= Warcursed =

Warcursed is a Brazilian death/thrash metal band that was formed in 2004 in Campina Grande, Paraíba, Brazil. The band's current line-up consists of vocalist/bassist Jean Sauvé, guitarists Richard Senko and Eduardo Victor and drummer Marsell Senko.

==History==
===Beginning and first album===
Warcursed was formed in 2004 in Campina Grande, Paraíba, Brazil, initially as a Megadeth cover band, performing to modest audiences a few times in Campina Grande.
The departure of then vocalist Henrique Melo and the initial writing of the first original songs brought up the desire to form an original band. The original line-up at that time consisted of Jean Sauvé (Bass), Richard Senko (Guitar) and Marsell Senko (Drums), as well as Alan Cruz (Guitar) and Glauber Ancelmo (Vocals). From 2004 to 2010, the quintet was called Post Mortem.

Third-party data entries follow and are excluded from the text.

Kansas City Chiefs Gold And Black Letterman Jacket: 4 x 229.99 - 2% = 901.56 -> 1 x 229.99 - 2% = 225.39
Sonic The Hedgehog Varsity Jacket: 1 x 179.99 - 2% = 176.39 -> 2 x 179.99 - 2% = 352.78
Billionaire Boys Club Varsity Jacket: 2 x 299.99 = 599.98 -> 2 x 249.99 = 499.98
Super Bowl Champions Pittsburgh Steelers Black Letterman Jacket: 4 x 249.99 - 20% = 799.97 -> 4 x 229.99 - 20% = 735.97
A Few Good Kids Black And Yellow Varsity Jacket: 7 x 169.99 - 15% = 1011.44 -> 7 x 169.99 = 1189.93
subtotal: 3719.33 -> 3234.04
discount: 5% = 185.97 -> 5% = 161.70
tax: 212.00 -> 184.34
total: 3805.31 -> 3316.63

In 2006, still as Post Mortem, the band began recording their first demo, which would be called "Gates of War", but never actually reached the public. The early years were marked by line-up changes and several performances in João Pessoa and Campina Grande, as well as the first concerts outside of Paraíba, performing in Recife-PE and Juazeiro-BA.

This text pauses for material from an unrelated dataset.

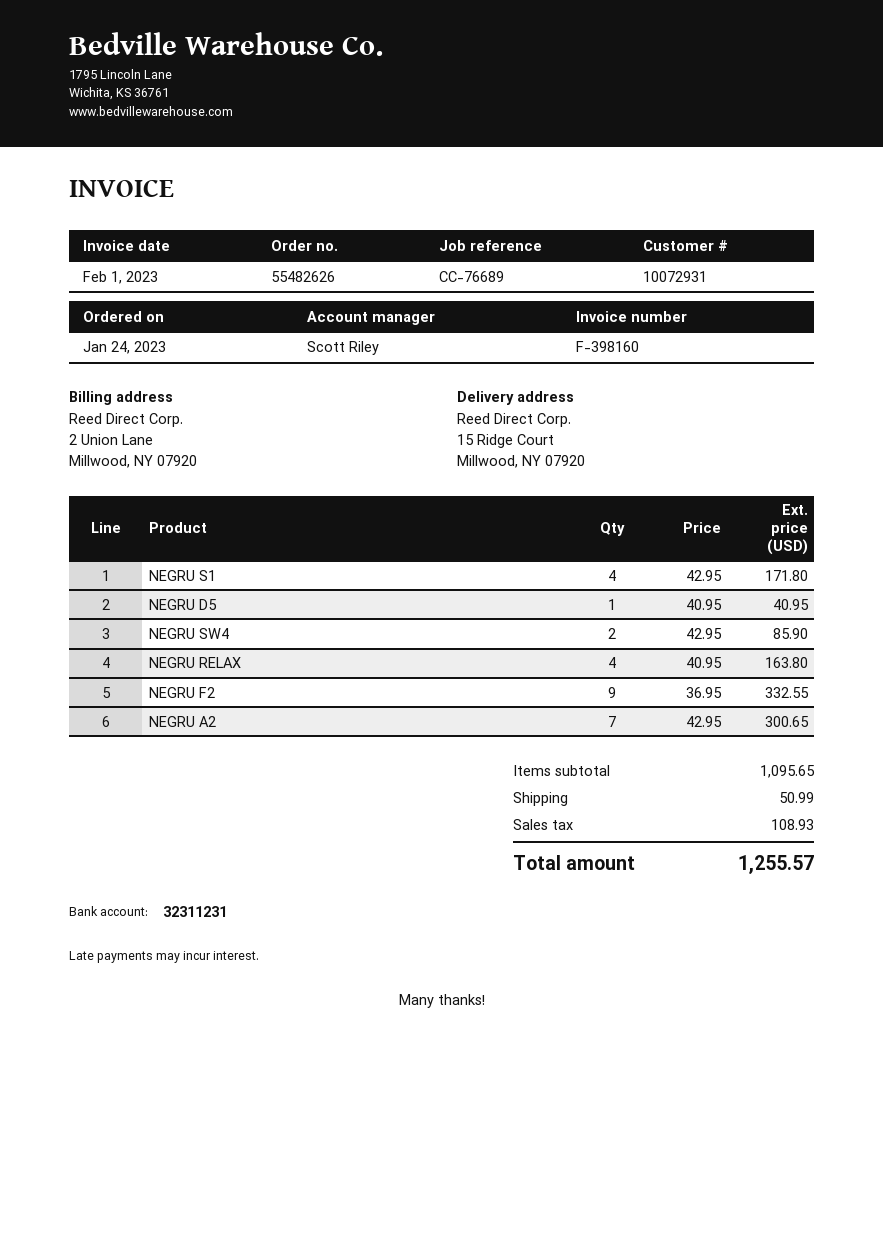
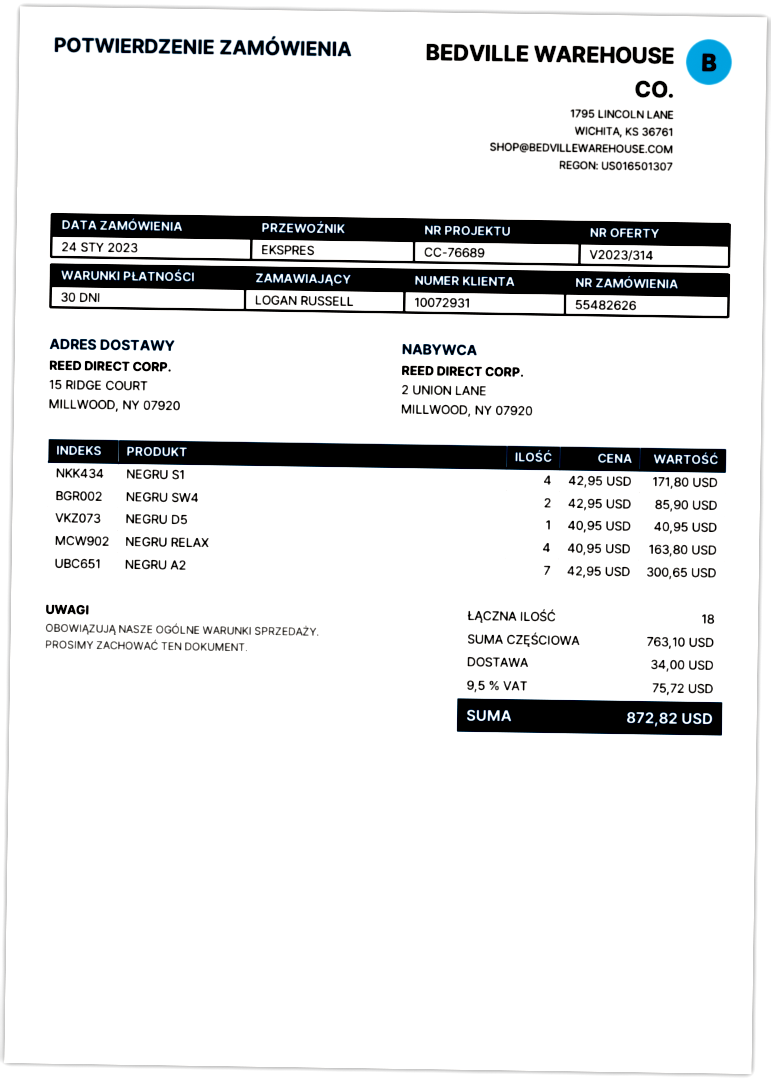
NEGRU F2: 9 x 36.95 = 332.55 -> none
subtotal: 1095.65 -> 763.10
shipping: 50.99 -> 34.00
tax: 108.93 -> 75.72
total: 1255.57 -> 872.82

In 2010, the band settled, now including Eduardo Victor on guitar and Jean Sauvé also assuming the position of lead singer of the group, then becoming a quartet, after the departure of original members Alan Cruz and Glauber Ancelmo, for personal reasons.

Around that time, the band dropped the name Post Mortem, favouring a name that would relate to the group only, and adopted the name Warcursed.

More experienced and solid, in 2011 Warcursed returned to the stage, performing throughout the Northeast region of Brazil, and also began recording their first album, Escape From Nightmare. Lyrical themes are focused on social problems involving war, religion, insanity and existential problems, shown through a fusion of death and thrash metal.

The Escape From Nightmare record was released independently, in 2012, and the band toured extensively, playing several festivals like Grito Rock (Feira de Santana/BA, Salvador/BA, Vitória da Conquista/BA, João Pessoa/PB), Festival Mundo (João Pessoa/PB), Palco do Rock (Salvador-BA), Rock Cordel (Sousa/PB, Teresina/PI, Vitória da Conquista/BA), Festival Dosol (Mossoró/RN), Encontro da Nova Consciência (Campina Grande/PB) and Titans of Metal (Teresina/PI). The “Escape from Nightmare” Tour saw the widespread recognition of public and critical acclaim.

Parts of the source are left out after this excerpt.